The greatest living composer of Broadway shows, Stephen Sondheim, has died at age 91. The tributes will be pouring in from everywhere all night. Most awarded, most sung, most loved even as a curmudgeon, Sondheim’s music permeates our culture in the way that few composers in history have left a legacy.
Sondheim leaves us as one of his landmark shows, “Company,” is about to take Broadway by storm again in a revival. His other shows stretch from “West Side Story” to “Sweeney Todd” to “Into the Woods,” “Follies,” “Sunday in the Park with George,”: and so on. The songs are legendary, especially “Send in the Clowns” to “Somewhere” and everything in between.

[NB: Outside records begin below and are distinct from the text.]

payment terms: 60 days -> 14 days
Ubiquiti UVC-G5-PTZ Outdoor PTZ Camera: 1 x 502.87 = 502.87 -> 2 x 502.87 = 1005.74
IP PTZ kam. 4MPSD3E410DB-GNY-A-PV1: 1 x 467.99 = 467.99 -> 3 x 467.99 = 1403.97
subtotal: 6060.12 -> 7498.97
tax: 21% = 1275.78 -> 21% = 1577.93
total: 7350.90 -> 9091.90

I knew Sondheim a little, some from the time leading up to making “Sweeney Todd,” my favorite musical of all time, into a movie, through his close relationship with the legendary filmmaker DA Pennebaker when the director recorded for history the making of the “Company” score with Elaine Stritch. A couple of years ago, when “Sweeney Todd” was being performed downtown at the Barrow Theater turned into a bake shop, I had the good fortune to sit behind him and Bernadette Peters. It was a thrilling night.
Sondheim’s influence on musical theater and performers and the entire landscape of Broadway has filled and will fill books forever.